C is for Creativity

Today is the second day of the second month of 2021. How quickly the New Year is moving. We will soon to approach the first anniversary of searing the words coronavirus and COVID-19 in our collective consciousness. How the situation they brought has changed our lives and will continue to change our lives in the near and far future.

What better time for creativity. C is for creativity. C is for cooking, one of the most evident ways in which I express a modicum of creativity. C is for crafts, a multi-faceted endeavor I’ve busied myself with for many years. C is collage, a craft which has intrigued me for a long time. I’m fascinated how artists can effectively construct different visual images by piecing together varied and sundry random or not so random pieces of paper.

Collage by Njideka Akunyili Crosby

In the past few months, I was drawn to collage. Actually, in mid-year I had a brief go at it (see June 8, 2020) post. A zoom workshop* offered by a multi-talented artist friend stimulated me.

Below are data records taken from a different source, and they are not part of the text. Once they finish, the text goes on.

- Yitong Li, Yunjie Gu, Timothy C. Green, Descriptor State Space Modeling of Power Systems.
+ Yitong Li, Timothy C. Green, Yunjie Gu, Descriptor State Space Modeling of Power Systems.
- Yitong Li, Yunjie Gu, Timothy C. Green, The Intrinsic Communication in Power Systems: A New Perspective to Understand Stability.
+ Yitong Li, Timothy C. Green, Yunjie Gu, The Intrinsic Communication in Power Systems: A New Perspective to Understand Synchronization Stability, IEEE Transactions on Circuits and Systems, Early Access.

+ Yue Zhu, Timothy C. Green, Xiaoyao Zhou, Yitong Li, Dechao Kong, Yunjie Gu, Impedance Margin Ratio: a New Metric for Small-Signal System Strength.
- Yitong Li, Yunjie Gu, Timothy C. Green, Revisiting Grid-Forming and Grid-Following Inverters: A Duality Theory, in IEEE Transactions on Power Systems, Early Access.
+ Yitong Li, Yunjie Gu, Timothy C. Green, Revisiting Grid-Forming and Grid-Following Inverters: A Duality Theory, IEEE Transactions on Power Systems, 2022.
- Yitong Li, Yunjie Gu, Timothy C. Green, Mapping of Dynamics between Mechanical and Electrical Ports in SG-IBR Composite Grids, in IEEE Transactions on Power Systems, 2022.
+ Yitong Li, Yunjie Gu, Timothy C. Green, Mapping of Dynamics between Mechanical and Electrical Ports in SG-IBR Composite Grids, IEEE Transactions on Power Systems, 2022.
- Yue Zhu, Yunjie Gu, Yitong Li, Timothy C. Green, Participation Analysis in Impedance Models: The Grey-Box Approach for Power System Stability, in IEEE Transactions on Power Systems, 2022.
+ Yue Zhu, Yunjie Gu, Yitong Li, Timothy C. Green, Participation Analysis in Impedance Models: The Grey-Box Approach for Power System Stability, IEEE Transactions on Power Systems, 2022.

My images tended to lean toward realism and my technique was drawn more from mosaic work, a craft I really love but lack the specialized equipment and cat-free space to practice.

*A new series of workshops is being offered. See https://www.warehouse4726.com/events/2021/1/17/collage-amp-connect.

A friend recently landed a job in a field which she had painstakingly prepared herself for. She had admired the few collages I’d pieced together and shown in this venue. What better gift to get her than a collage. She did share that she much preferred abstract images to realism or attempts at realism.

Out came the tools of my trade – stacks of large scale, glossy magazines, Elmer’s glue, and scissors. I thought I’d get into the swing of things with something somewhat realistic, a view of the sea from her new place of employ (where I had worked for almost four years and where I hear, from time-to-time, my mark is still felt). With a small card to spark my memory and my creative juices, I started literally piecing together Sunrise over the Atlantic. I like it, but my foreshortening is off.

Next, to tackle the abstract. Somewhere I’d seen an image filled with geometrics floating in space. So, geometrics it was.

One turned into two, which turned into three.

Do they go together? Which way is up?

What do they mean? The answer to that final question is nothing. Next on my crafting list is to pull out the collection of Mom’s buttons and see if I have enough buttons in similar colors to sew onto a canvas and try to create a textured, low relief geometric button collage!

Recently, my friend threatened that we’ll see each other in the summer. You know this COVID thing and we are both cautious. I might get out the buttons in the meantime and finish the geometric suite.

In the meantime, it’s Tuesday and I still have a long to-do list of things to catch up with after two and one half months of working at the “theater.” Here’s a clip from NPR that really illustrates the genius of Seven Deadly Sins – https://www.pbs.org/newshour/show/in-miami-making-live-theater-work-during-the-pandemic. If you look close in the shots of the theater-front, you’ll catch me at my post, red down vest and all!

And, C is for clerodendrun, the magnificent flowering plant that shows its true colors in this season. The “mother” plant was given to me about fifteen years ago by the mother of one of my students – after a semester-long venture teaching Jewish Studies at a local university. I admit it, I was learning alongside the students! This amazing plant spreads through the roots, so many offspring are found in my front and back yards and in several neighboring yards. The pink puffballs on a bed of rich green and purple leaves is a sight to see or C.